| Have you looked at golangci-linter [1] at all? It's a competing project that also implement a bunch of linter rules, and was created because gometalinter is too slow. One reason golangci-linter is faster is that it shares the same in-memory representation of the linted packages between all the linters. From what I can tell, Revive requires that each rule parse the file itself, which is the same design gometalinter use, and it will absolutely kill performance for anything that needs to operate on the full AST. Also, the Go community does not need a bunch of competing linter tools. For one, at means that tools like Visual Studio Code's Go plugin [2] will have to build special support for each linter tool.

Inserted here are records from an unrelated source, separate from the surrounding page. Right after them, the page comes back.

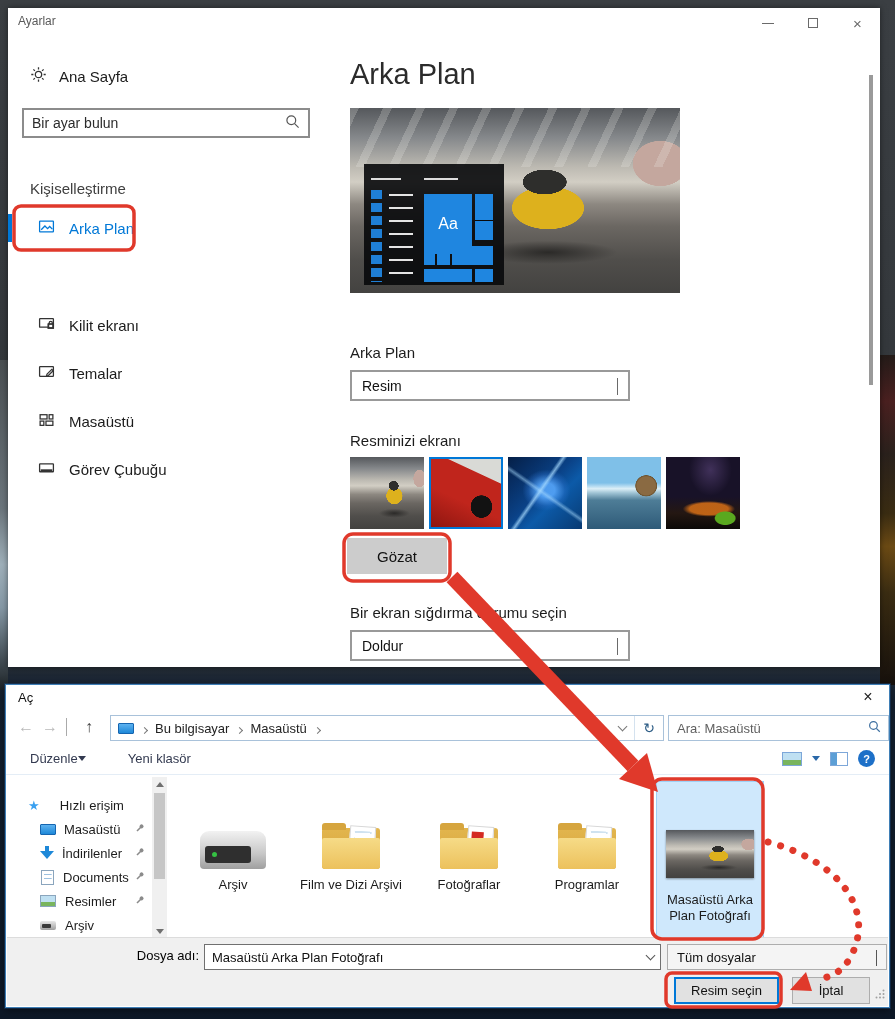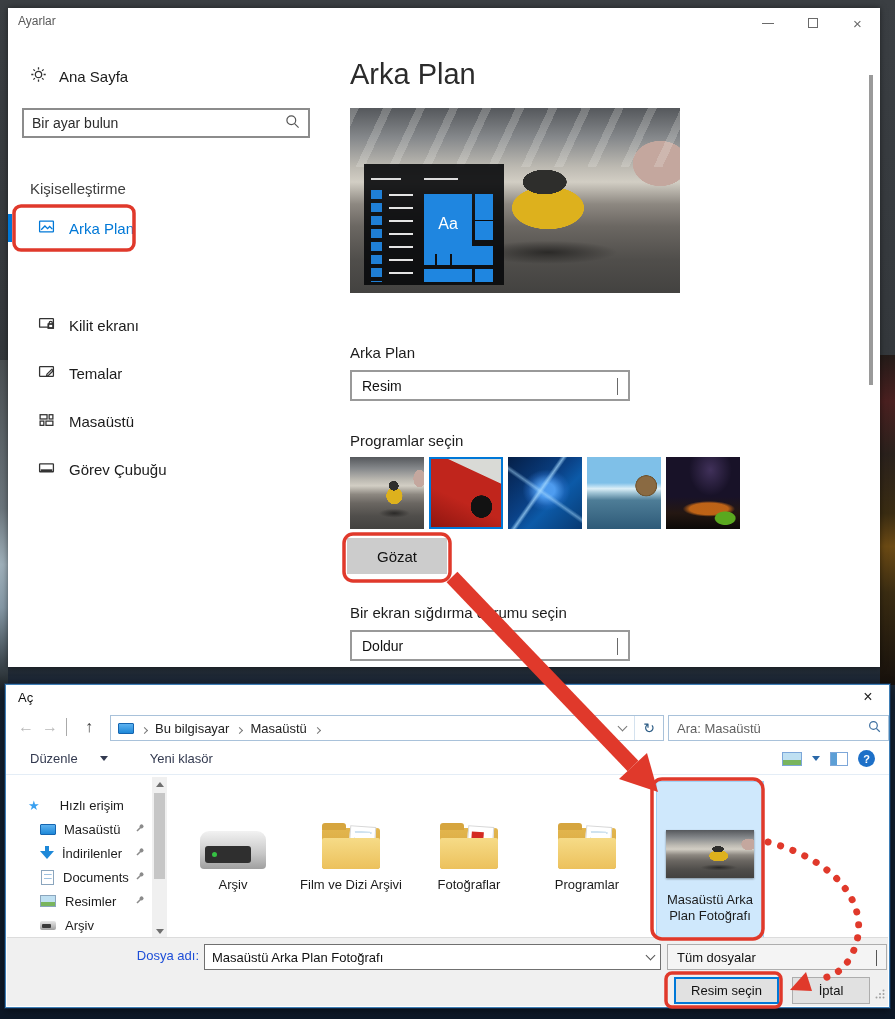--- a/index.html
+++ b/index.html
@@ -294,7 +294,7 @@
       <span class="chev"><span class="chev-d"></span></span>
     </div>
 
-    <div class="field-label" style="left:342px;top:424px">Programlar seçin</div>
+    <div class="field-label" style="left:342px;top:424px">Resminizi ekranı</div>
     <div class="thumbrow">
       <div class="thumb car-scene"></div>
       <div class="thumb th-red sel"></div>

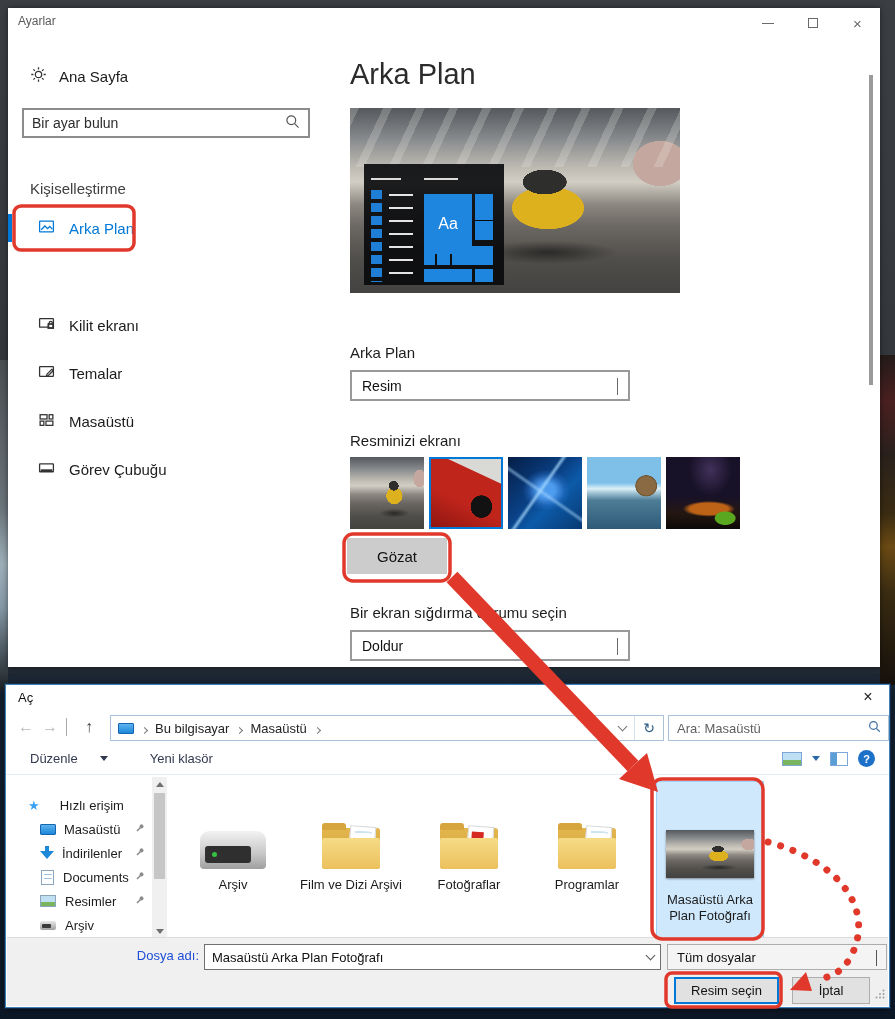--- a/index.html
+++ b/index.html
@@ -111,7 +111,7 @@
   .dsearch input::placeholder{color:#5f5f5f;opacity:1;}
   .dsearch .mag{margin-right:7px;}
   .toolbar{position:absolute;left:0;top:58px;width:100%;height:32px;display:flex;align-items:center;border-bottom:1px solid #e4edf6;background:#fff;}
-  .tb-item{font-size:13px;color:#333a50;display:flex;align-items:center;gap:22px;}
+  .tb-item{font-size:13px;color:#333a50;display:flex;align-items:center;gap:0;}
   .tri-d{width:0;height:0;border-left:4px solid transparent;border-right:4px solid transparent;border-top:5px solid #333a50;}
   .tb-right{margin-left:auto;display:flex;align-items:center;gap:10px;margin-right:14px;}
   .vicon{width:20px;height:14px;border:1px solid #7da7d9;background:linear-gradient(180deg,#bfe0f2 0 55%,#79b55e 55% 100%);}

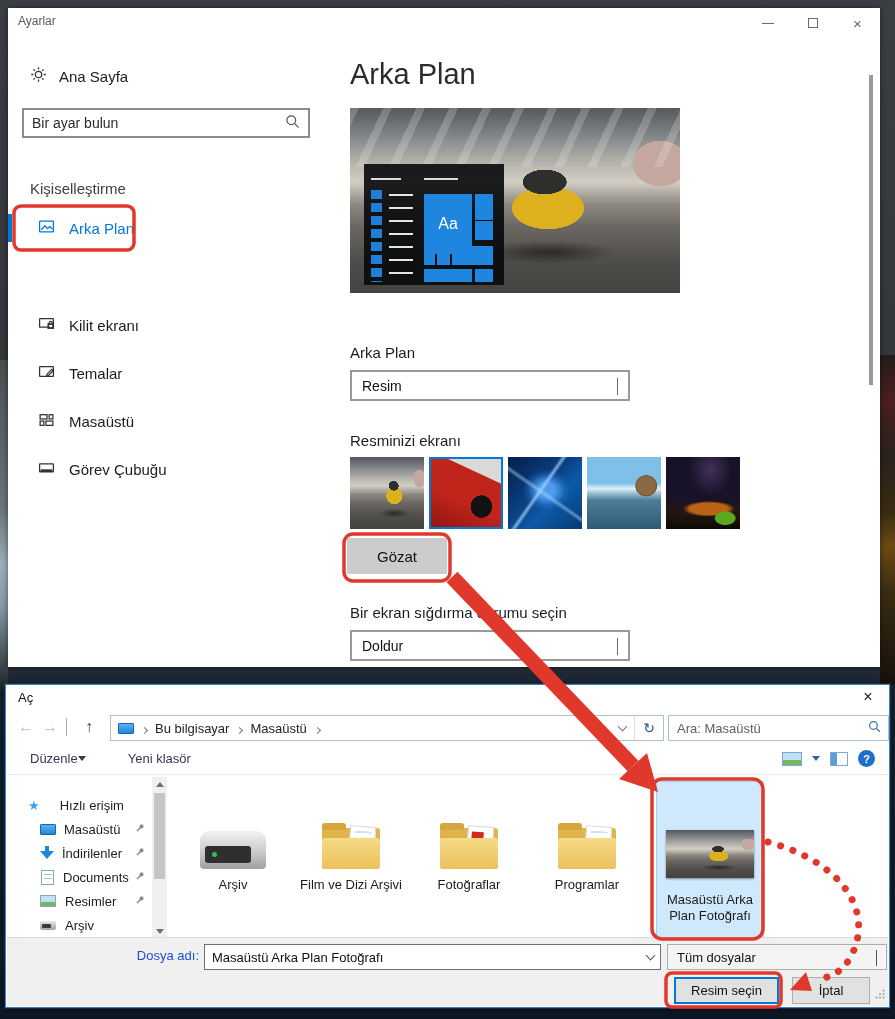--- a/index.html
+++ b/index.html
@@ -151,7 +151,7 @@
   .sel-tile .flabel{position:absolute;left:0;top:102px;width:100%;}
 
   .dfooter{position:absolute;left:1px;right:1px;bottom:1px;height:69px;background:#f0f0f0;border-top:1px solid #dcdcdc;}
-  .fn-label{position:absolute;left:100px;top:10px;width:92px;text-align:right;font-size:13px;color:#1d4ed8;}
+  .fn-label{position:absolute;left:100px;top:10px;width:92px;text-align:right;font-size:13px;color:#000000;}
   .fn-input{position:absolute;left:197px;top:6px;width:457px;height:26px;border:1px solid #707070;background:#fff;display:flex;align-items:center;}
   .fn-input input{border:none;outline:none;flex:1;font-size:13px;padding:0 7px;color:#111;background:transparent;}
   .fn-input .chevzone{width:20px;height:100%;display:flex;align-items:center;justify-content:center;}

Gometalinter was nice because it built lots of rules (including golint) into a single tool, so you just needed that one tool. I agree with the others about configuration. I think a lint tool should have a configuration work out of the box that reflects Go standards that everyone, without doubt, uses. More controversial conventions such as requiring all exported functions to have comments don't need to be included. [1] https://github.com/golangci/golangci-lint [2] https://github.com/Microsoft/vscode-go |
Revive is a project, which I started about 9 months ago but recently found time to put some finishing touches and open source it. It's not a linter aggregator; it's a framework which provides tools for reducing the friction for development of custom rules for static analysis of your applications.
And no, the individual rules in revive do not parse the files. There's an abstraction on a higher level which parses the files ones. Each rule may request type information for the package which is then cached and reused across the invocations as well. That's how revive manages to improve the performance of golint to this extent.